Beaux livres

Trésors et secrets d'écriture

✒ Éric-Michel Tosolini

(Librairie Alès, Alès)

Conçu comme une « conversation entre le matériel et l’immatériel », ce fier catalogue d’exposition reproduit, en les classant par thèmes, livres, lettres, cahiers, carnets ou manuscrits d’une rare beauté.

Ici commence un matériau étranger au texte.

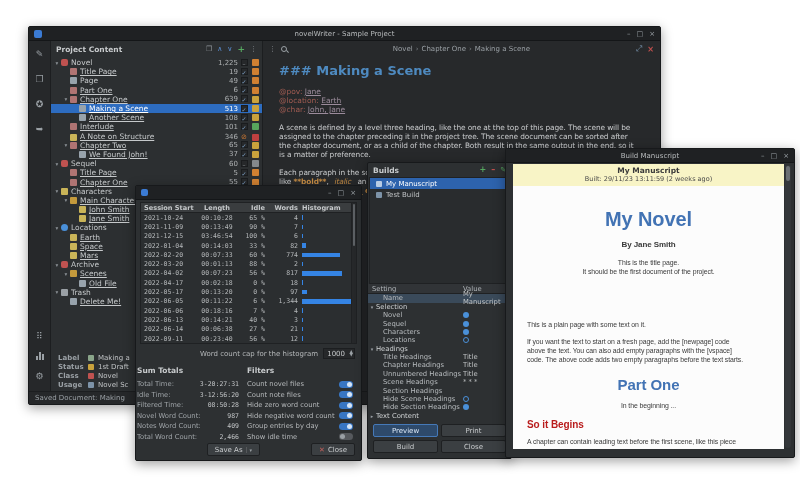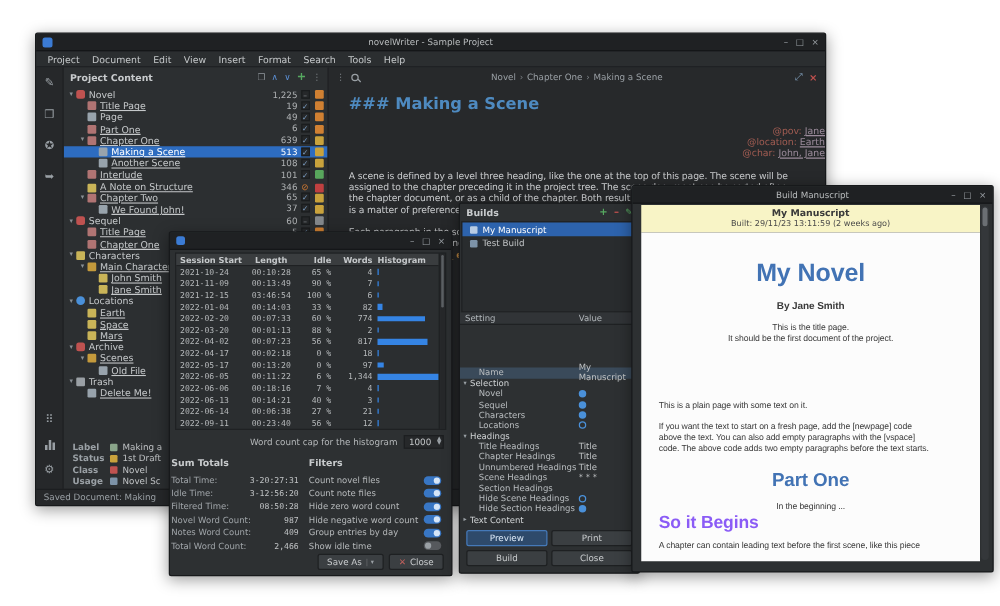--- a/index.html
+++ b/index.html
@@ -197,17 +197,6 @@
           <span class="wc">×</span>
         </span>
     </div>
-    <div class="menubar">
-        <span class="menu-item">Project</span>
-        <span class="menu-item">Document</span>
-        <span class="menu-item">Edit</span>
-        <span class="menu-item">View</span>
-        <span class="menu-item">Insert</span>
-        <span class="menu-item">Format</span>
-        <span class="menu-item">Search</span>
-        <span class="menu-item">Tools</span>
-        <span class="menu-item">Help</span>
-      </div>
     <div class="mainbody">
       <div class="rail">
           <span class="ric">✎</span>

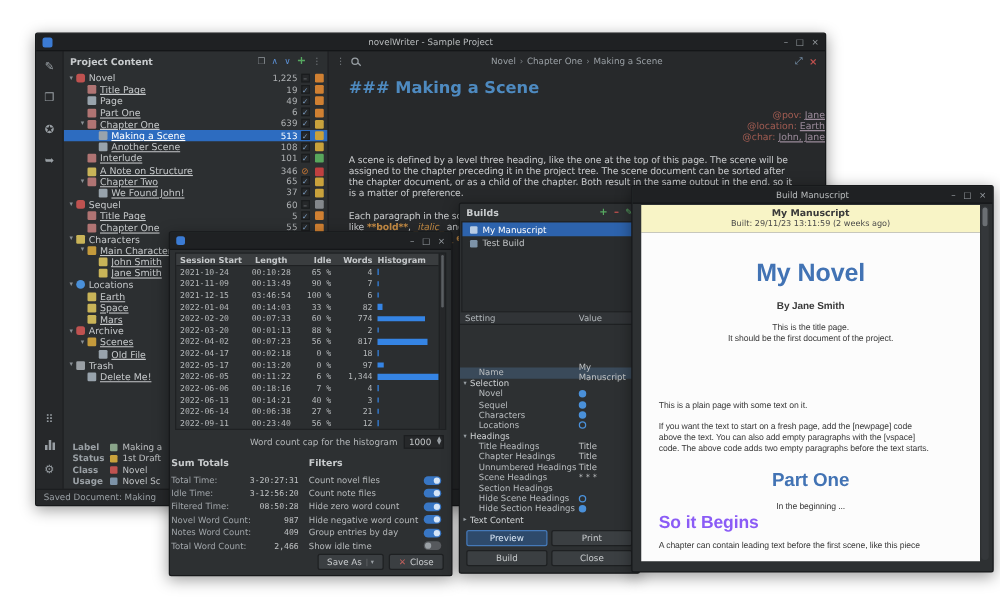--- a/index.html
+++ b/index.html
@@ -73,7 +73,7 @@
   .dclose{color:#c0504e;font-size:8px;font-weight:bold;}
   .doc-content{padding:3px 0 0 16px;overflow:hidden;}
   .doc-h{font-size:13px;font-weight:bold;color:#4e8ac0;margin:3px 0 9px 0;}
-  .tag-line{font-size:7.5px;line-height:9px;text-align:right;}
+  .tag-line{font-size:7.5px;line-height:9px;}
   .tag-line .tk{color:#a15c52;}
   .tag-line .tv{color:#9b8b9b;text-decoration:underline;}
   .bodyblock{margin-top:9px;}

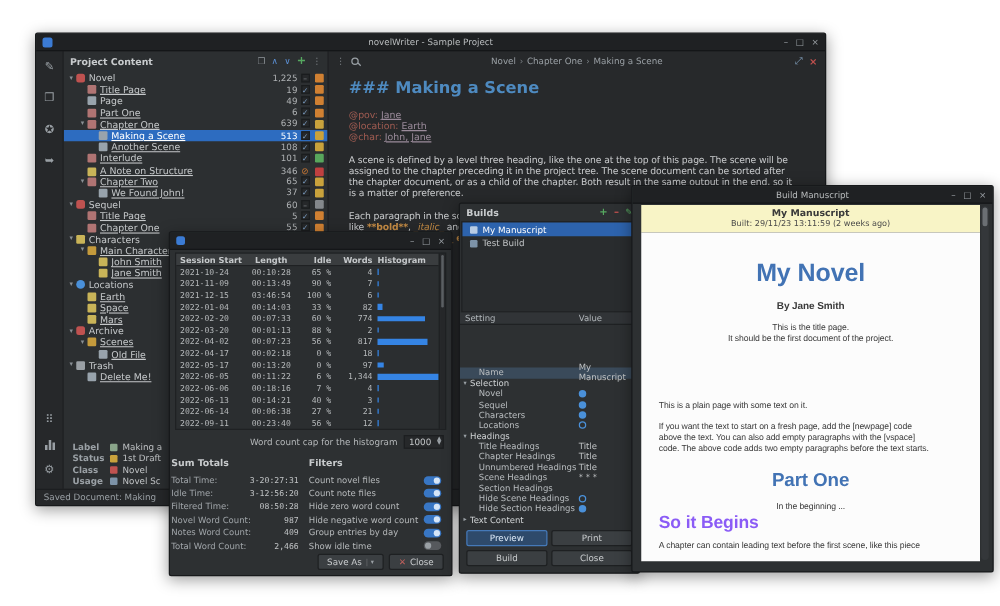--- a/index.html
+++ b/index.html
@@ -146,7 +146,7 @@
   .bt-head .h1{flex:1;padding-left:4px;font-size:6.8px;color:#b0b5b9;}
   .bt-head .h2{width:48px;font-size:6.8px;color:#b0b5b9;}
   .btrow{display:flex;align-items:center;height:8.4px;}
-  .btrow.selrow{background:#3a4a5a;margin-top:34px;}
+  .btrow.selrow{background:#3a4a5a;}
   .btrow .ga{width:8px;text-align:center;font-size:5px;color:#9aa0a5;flex:0 0 auto;}
   .btrow .lbl{flex:1;font-size:6.8px;color:#b8bcbf;white-space:nowrap;overflow:hidden;}
   .btrow .lbl.grp{color:#cfd2d4;}

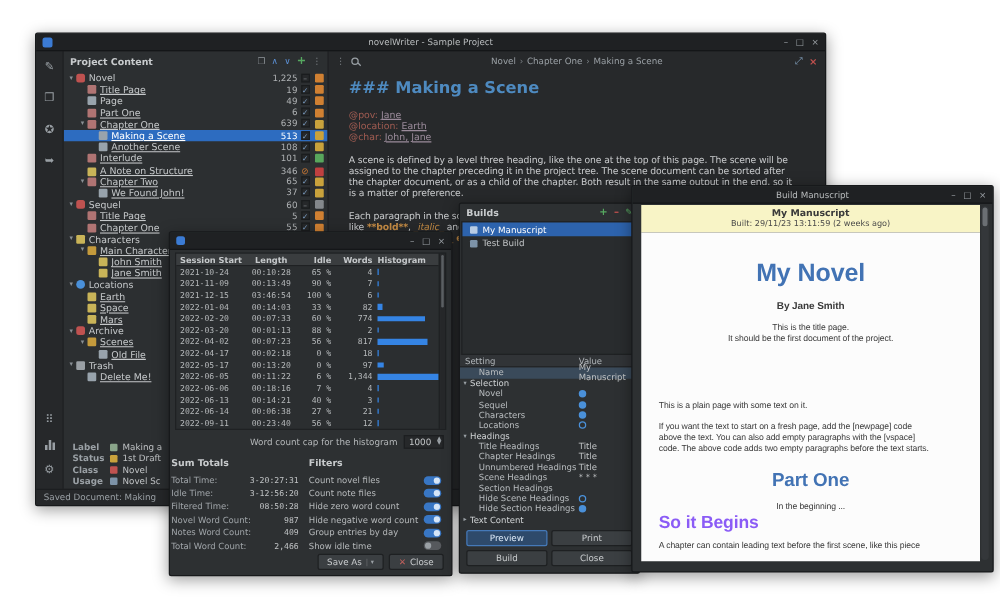--- a/index.html
+++ b/index.html
@@ -176,7 +176,7 @@
   .nv-para div{font-size:6.9px;line-height:9px;white-space:nowrap;}
   .part-title{margin-top:12px;text-align:center;font-size:15px;font-weight:bold;color:#4273b4;}
   .part-sub{margin-top:9px;text-align:center;font-size:6.9px;}
-  .chap-title{font-size:14px;font-weight:bold;color:#8b5cf6;}
+  .chap-title{margin-top:10px;font-size:10px;font-weight:bold;color:#b91c1c;}
   .chap-lines{margin-top:7px;}
   .chap-lines div{font-size:6.9px;line-height:9px;white-space:nowrap;}
   .bm-scroll{position:absolute;right:3px;top:2px;bottom:9px;width:6px;background:#34373a;border-radius:3px;}

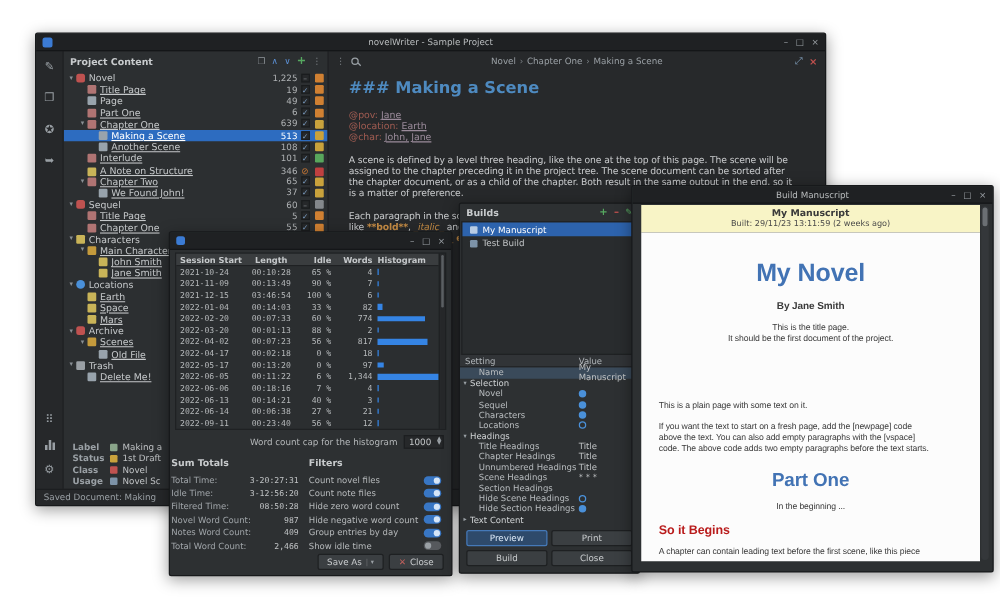--- a/index.html
+++ b/index.html
@@ -124,7 +124,7 @@
   .toggle.on .knob{left:auto;right:1px;background:#d5e5f7;}
   .dlg-buttons{position:absolute;bottom:4px;right:6px;display:flex;gap:4px;}
   .btn{height:13px;background:#3b3f42;border:1px solid #1e2022;border-radius:2px;font-size:7px;
-    color:#c9ccce;display:flex;align-items:center;padding:0 7px;gap:3px;white-space:nowrap;}
+    color:#c9ccce;display:flex;align-items:center;padding:0 7px;gap:3px;white-space:nowrap;margin-left:47px;}
   .btn .xmark{color:#c0605c;font-size:7px;}
   .btn .dd{border-left:1px solid #55585b;padding-left:3px;font-size:5px;color:#9aa0a5;}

« Qui rapportera ces paroles ? » Ce sont les mots de l’écrivaine Charlotte Delbo dont on peut voir un feuillet de son livre reproduit en page 178 du catalogue (dans le chapitre « Le brouillon littéraire » qui est sans doute l’un des plus fous de cet ouvrage exceptionnel !). Avec ces mots, l’autrice nous dit la tragédie de la guerre et de la fureur concentrationnaire. Mais elle chante aussi « la force de la vie », « nous questionne et nous transmet la responsabilité de ne pas oublier ». « La responsabilité de transmettre et ne pas oublier » une idée, un savoir, une histoire, un chant, une simple et fugace émotion ou même un rêve, n’est-ce pas ce que dit ce livre et ce qu’il montre à chacune de ses pages, à travers les reproductions soignées de manuscrits de tous les genres littéraires ? Les manuscrits seraient alors des monuments de parchemin ou de papier au service de la pensée et de la langue. Mais en retour, l'ouvrage ne pose-t-il pas aussi la question de comment « transmettre et ne pas oublier », sans passer par l’épreuve de l’écriture, ce creuset où les paroles et la langue s’affinent sept fois selon le proverbe ? On peut du moins se demander si « les secrets d’écriture » ne s’élaborent pas dans un « laboratoire », comme celui reproduit en page 74 et tiré d’une sublime page des Cahiers de Simone Weil. Manuscrits publics ou privés, traités scientifiques et travaux de recherche (Grammaire égyptienne de Champollion), lettres intimes ou savantes (de Descartes au Père Mersenne), mémoires (le manuscrit de celles du duc de Saint-Simon ne montre presque pas de ratures), brouillons d’écrivains avec ou sans ratures (ceux de Flaubert sont connus mais restent spectaculaires à contempler), carnets de voyage et journaux parfois finement illustrés (celui de Catherine Pozzi est superbe), collages sur cartes postales et enveloppes (à la mode Prévert) : mille et une merveilles sont à découvrir dans ce livre et même un tapuscrit (le seul ?), corrigé de la main de Simone de Beauvoir. Rien de trop dans ce Trésors et secrets d’écriture qui offre autant d’occasion de méditer sur le vieil adage : verba volant et scripta manent. Mais si les écrits restent et résistent, à temps et à contre-temps, c’est d’abord pour rapporter des paroles vivantes.